The researchers worked with six volunteers with transthyretin amyloidosis, a disease caused by one malfunctioning gene that results in pain, numbness and heart disease. Although the disease can arise randomly, the six volunteers had inherited the condition from their parents. Three of the volunteers received a high dose of the CRISPR-based treatment, and data gathered after four weeks shows that the treatment performs as well as, or better than, the current standard treatment for amyloidosis.
"It really is exciting," says Julian Gillmore, who specializes in amyloidosis and ran the study at University College London’s Royal Free Hospital, to Rob Stein at NPR. "This has the potential to completely revolutionize the outcome for these patients who have lived with this disease in their family for many generations. It's decimated some families that I've been looking after. So this is amazing.”
The treatment developed for the study, which was sponsored by Intellia and Regeneron, delivers the genetic code for CRISPR, written in messenger RNA, to the liver along with a second, guide RNA, by wrapping them both in oily capsules called nanoparticles.

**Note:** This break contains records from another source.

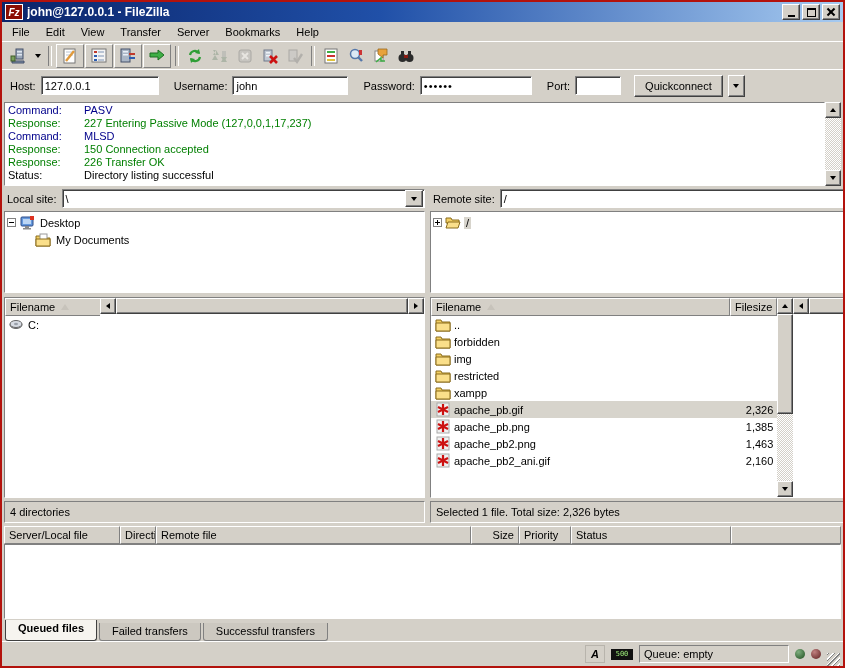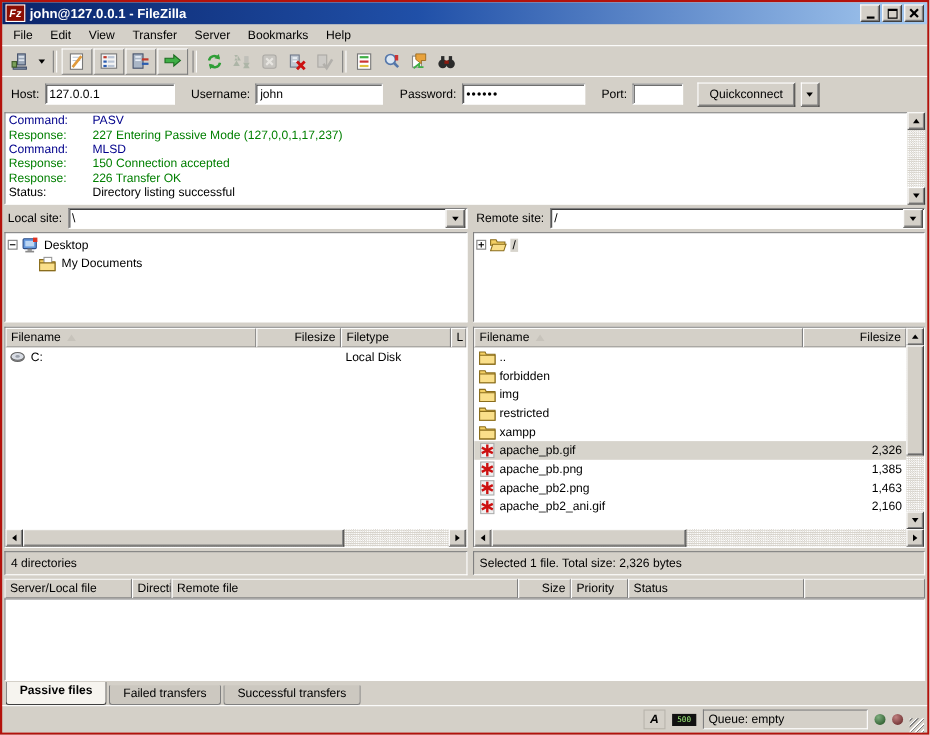--- a/index.html
+++ b/index.html
@@ -77,21 +77,21 @@
             padding:2px 2px;overflow:hidden;margin-bottom:4px;}
   .tree-item{display:flex;align-items:center;height:17px;gap:3px;}
   .expander{width:9px;height:9px;box-sizing:border-box;border:1px solid #808080;background:#fff;position:relative;flex:0 0 9px;}
   .expander:before{content:"";position:absolute;left:1px;top:3px;width:5px;height:1px;background:#000;}
   .expander.plus:after{content:"";position:absolute;left:3px;top:1px;width:1px;height:5px;background:#000;}
   .exp-spacer{width:9px;flex:0 0 9px;}
   .tree-label{padding:0 2px;white-space:nowrap;}
   .tree-label.sel{background:#0a246a;color:#fff;}
   .indent1{margin-left:16px;}
   
-  .list-box{flex:1;display:flex;background:#fff;border:1px solid;border-color:#808080 #fff #fff #808080;overflow:hidden;flex-direction:column;}
+  .list-box{flex:1;display:flex;background:#fff;border:1px solid;border-color:#808080 #fff #fff #808080;overflow:hidden;flex-direction:row;}
   .list-top{flex:1;display:flex;overflow:hidden;}
   .list-main{flex:1;display:flex;flex-direction:column;overflow:hidden;}
   .hdr-row{height:18px;flex:0 0 18px;display:flex;background:#d4d0c8;overflow:hidden;}
   .hdr-cell{box-sizing:border-box;background:#d4d0c8;border:1px solid;border-color:#fff #808080 #808080 #fff;
             padding:1px 4px;display:flex;align-items:center;gap:6px;white-space:nowrap;overflow:hidden;}
   .hdr-cell.r{justify-content:flex-end;}
   .sort-tri{width:0;height:0;border-left:4px solid transparent;border-right:4px solid transparent;border-bottom:6px solid #c7c3bb;}
   .list-body{flex:1;background:#fff;overflow:hidden;}
   .frow{height:17px;display:flex;align-items:center;white-space:nowrap;}
   .frow.sel{background:#d7d4cc;}
@@ -618,21 +618,21 @@
         <span>Priority</span>
       </div>
     <div class="hdr-cell" style="width:160px;flex:0 0 160px;">
         <span>Status</span>
       </div>
     <div class="hdr-cell" style="flex:1;"></div>
   </div>
   <div class="queue-body"></div>
 
   <div class="tabs-row">
-    <div class="tab active"><span>Passive files</span></div>
+    <div class="tab active"><span>Queued files</span></div>
     <div class="tab"><span>Failed transfers</span></div>
     <div class="tab"><span>Successful transfers</span></div>
   </div>
 
   <div class="statusbar">
     <div class="type-ind">A</div>
     <div class="speed-badge">500</div>
     <div class="queue-panel">
         <span>Queue: empty</span>
       </div>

When the nanoparticles reach the liver, they release the messenger RNA and guide RNA. Cells in the liver use the messenger RNA to create the CRISPR gene editing protein, and the guide RNA leads that protein to the DNA of the gene that causes amyloidosis. There, the protein cuts the DNA. The cell quickly repairs the damage, but imperfectly, which stops the cell from reading the disease-causing gene in the future.
Four weeks after the treatment, three of the participants who received a higher dose of nanoparticles had an 80 to 96 percent drop in levels of the disease-causing toxin produced by that gene. If the technique is successful in further trials, it could offer a one-time treatment for amyloidosis—an improvement over the current standard treatment, which provides temporary relief and must be injected regularly.

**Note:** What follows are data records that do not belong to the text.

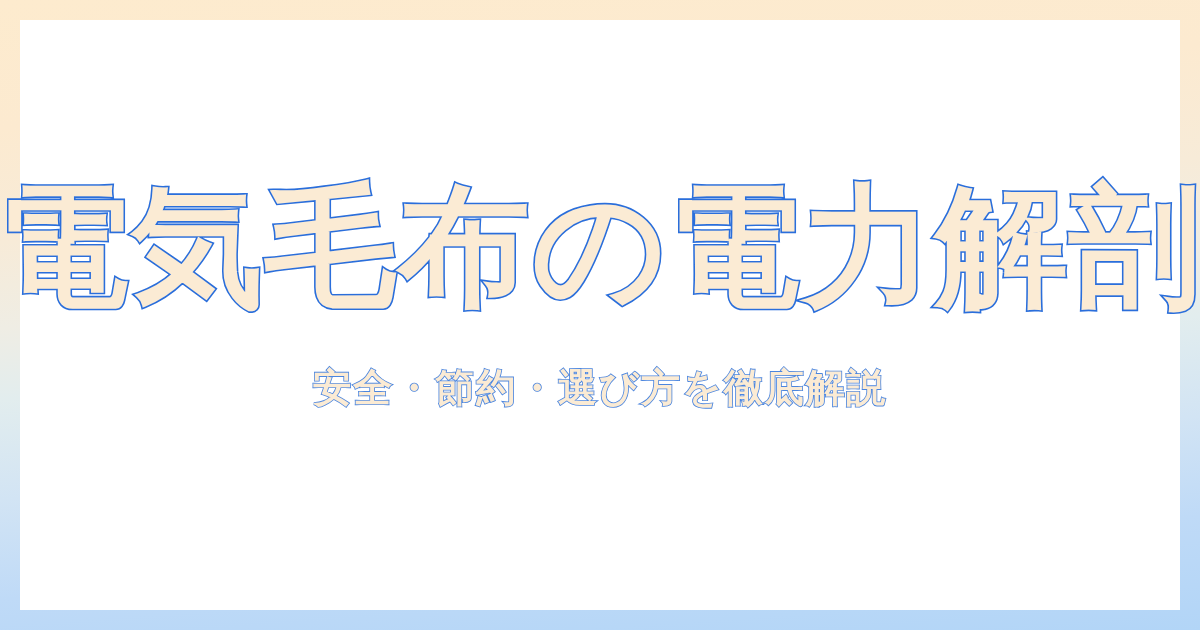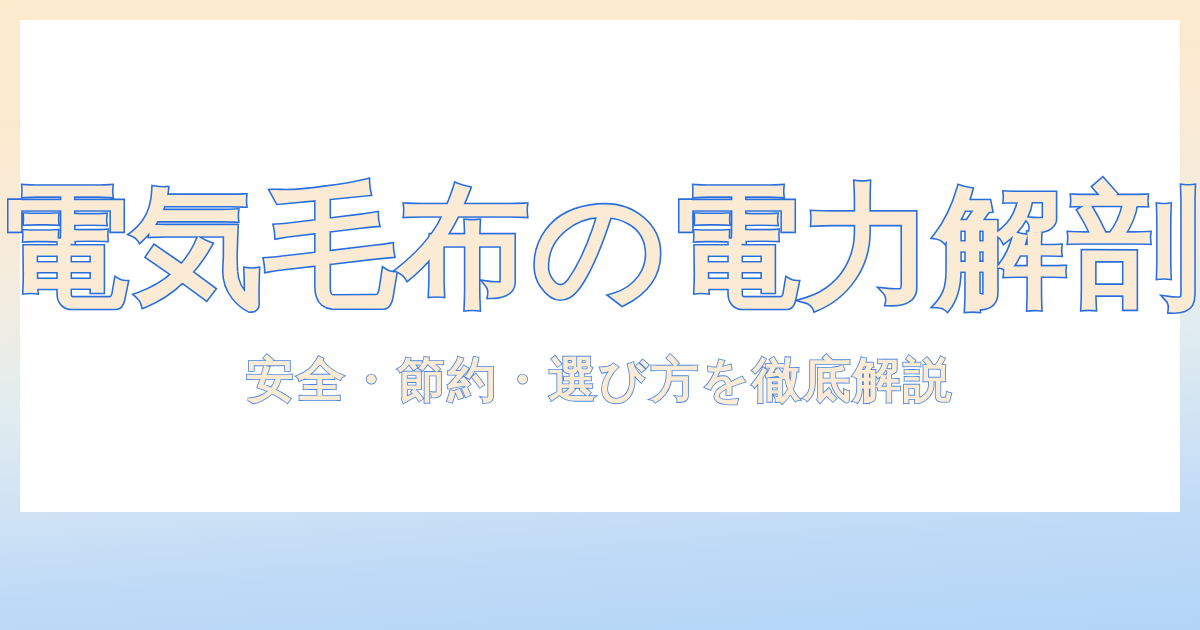--- a/index.html
+++ b/index.html
@@ -31,21 +31,21 @@
         #BFDAF7 84%,
         #B2D5F7 100%);
   }
 
   
   #inner-card {
     position: absolute;
     left: 20px;
     top: 20px;
     width: 1160px;
-    height: 492px;
+    height: 590px;
     background: #FFFFFF;
     box-sizing: border-box;
     display: flex;
     flex-direction: column;
     align-items: center;
     justify-content: flex-start;
   }
 
   
   .headline-block {
@@ -68,24 +68,24 @@
     letter-spacing: 0.012em;
     white-space: nowrap;
     color: #FBEBD4;
     -webkit-text-stroke: 3.2px #2A6EDB;
     paint-order: stroke fill;
     text-rendering: geometricPrecision;
   }
 
   
   #subtitle {
-    margin: 0;
+    margin: 14px;
     padding-top: 36px;
     font-family: "DejaVu Sans", "Liberation Sans", sans-serif;
-    font-size: 48px;
+    font-size: 39px;
     font-weight: 700;
     line-height: 1.1;
     letter-spacing: 0.05em;
     white-space: nowrap;
     color: #FBEBD4;
     -webkit-text-stroke: 1.7px #4C86DF;
     paint-order: stroke fill;
     text-rendering: geometricPrecision;
   }
 </style>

“These are stunning results,” says University of Pennsylvania cardiologist Kiran Musunuru, who was not involved in the study, to Science magazine. “It exceeds all my expectations.”

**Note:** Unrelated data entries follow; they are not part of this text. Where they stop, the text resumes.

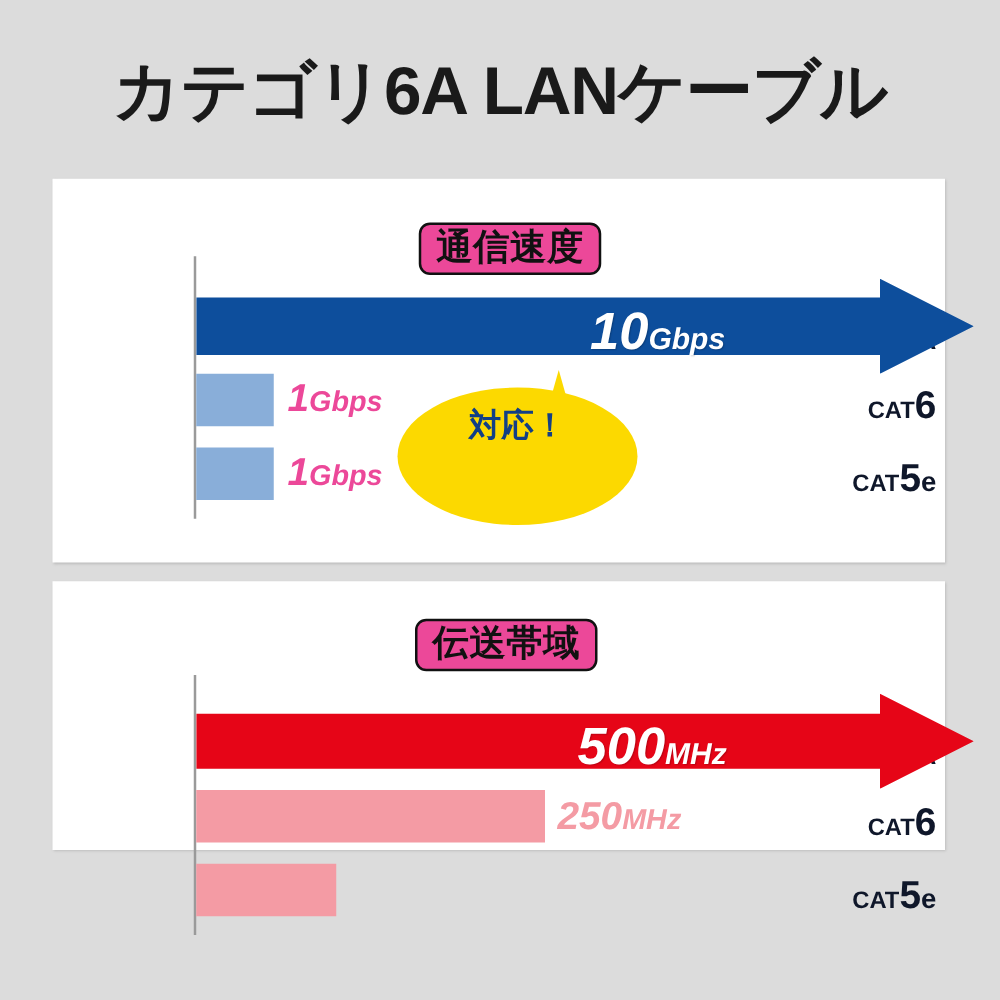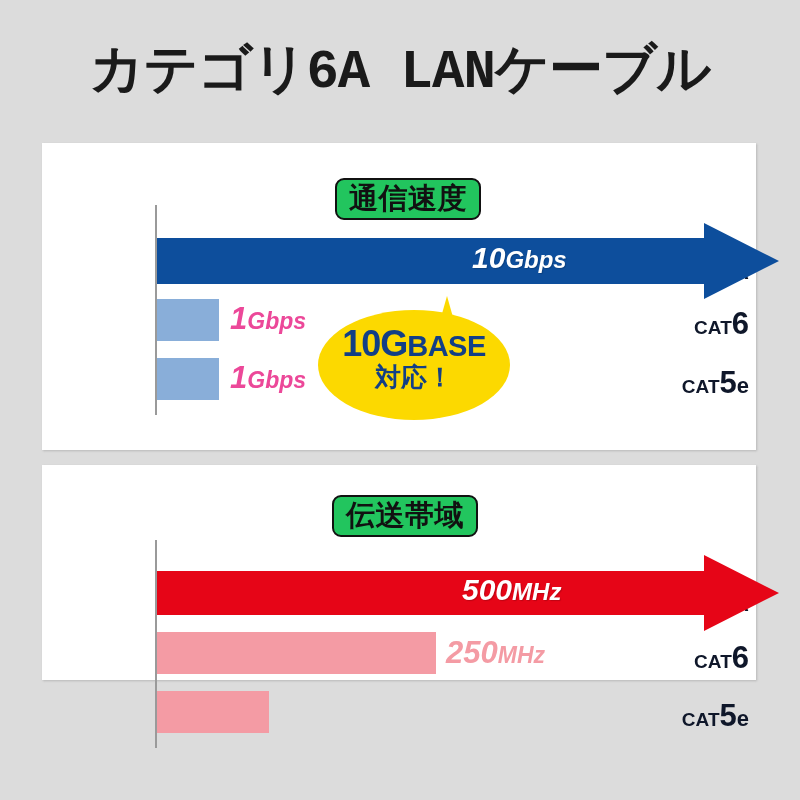--- a/index.html
+++ b/index.html
@@ -22,40 +22,39 @@
     position: absolute;
     left: 0; top: 42px;
     width: 800px;
     text-align: center;
     font-size: 54px;
     font-weight: bold;
     color: #1a1a1a;
     letter-spacing: -1px;
     line-height: 62px;
     white-space: nowrap;
-    font-family: Liberation Mono, monospace;
   }
 
   
   .card {
     position: absolute;
     left: 42px;
     width: 714px;
     background: #ffffff;
     box-shadow: 1px 1px 2px rgba(120,120,120,0.35);
   }
   #card-speed     { top: 143px; height: 307px; }
   #card-bandwidth { top: 465px; height: 215px; }
 
   
   .badge {
     position: absolute;
     border: 2.5px solid #111;
     border-radius: 9px;
-    background: #22c55e;
+    background: #ec4899;
     font-size: 29px;
     font-weight: bold;
     color: #111;
     text-align: center;
     line-height: 34px;
     padding: 1px 12px 3px 12px;
     white-space: nowrap;
     letter-spacing: 0.5px;
   }
   #badge-speed     { left: 293px; top: 35px; }
@@ -117,21 +116,21 @@
   }
   .arrow-wrap svg { display: block; }
   .arrow-label {
     position: absolute;
     color: #ffffff;
     font-style: italic;
     font-weight: bold;
     white-space: nowrap;
     text-shadow: 1px 1px 1px rgba(0,0,0,0.18);
   }
-  .arrow-label .big   { font-size: 30px; }
+  .arrow-label .big   { font-size: 42px; }
   .arrow-label .small { font-size: 24px; }
 
   
   .bubble {
     position: absolute;
     left: 276px;
     top: 153px;
     width: 192px;
     height: 124px;
   }
@@ -201,23 +200,20 @@
     </div>
     <div class="bar bar-blue" style="top:215px; width:62px; height:42px;"></div>
     <div class="bar-value val-blue" style="left:188px; top:217px;">
       <span class="big">1</span><span class="small">Gbps</span>
     </div>
 
     <div class="bubble">
       <div class="tail"></div>
       <div class="oval"></div>
       <div class="bubble-text">
-        <span class="l1">
-          <span class="big">10G</span><span class="small">BASE</span>
-        </span>
         <span class="l2">対応！</span>
       </div>
     </div>
   </div>
 </div>
 
 <div class="card" id="card-bandwidth">
 
   <div class="badge" id="badge-bandwidth">伝送帯域</div>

For Patrick Doherty, a participant in the study, amyloidosis symptoms first appeared as a pins-and-needles feeling in his fingers and toes, he tells NPR. Then his feet became cold, and he noticed he was becoming out of breath after walking uphill despite being a hiker. But his father had also been affected by the disease.
"It's terrible prognosis. This is a condition that deteriorates very rapidly. It's just dreadful," says Doherty to NPR. So when he learned he could volunteer for the study, "I thought: Fantastic. I jumped at the opportunity.”
The initial study’s results are promising. Now the researchers are planning further trials with more patients and longer follow-up times, using the higher dose from the initial study, in order to be sure that the treatment is safe and effective, per a statement by Intellia.
The findings also suggest that CRISPR could be more widely useful as a tool to treat other diseases.
"While these are early data, they show us that we can overcome one of the biggest challenges with applying CRISPR clinically so far, which is being able to deliver it systemically and get it to the right place," says University of California, Berkeley, biochemist Jennifer Doudna, whose work developing CRISPR earned her a share of the Nobel Prize in 2020. "This is a major milestone for patients.”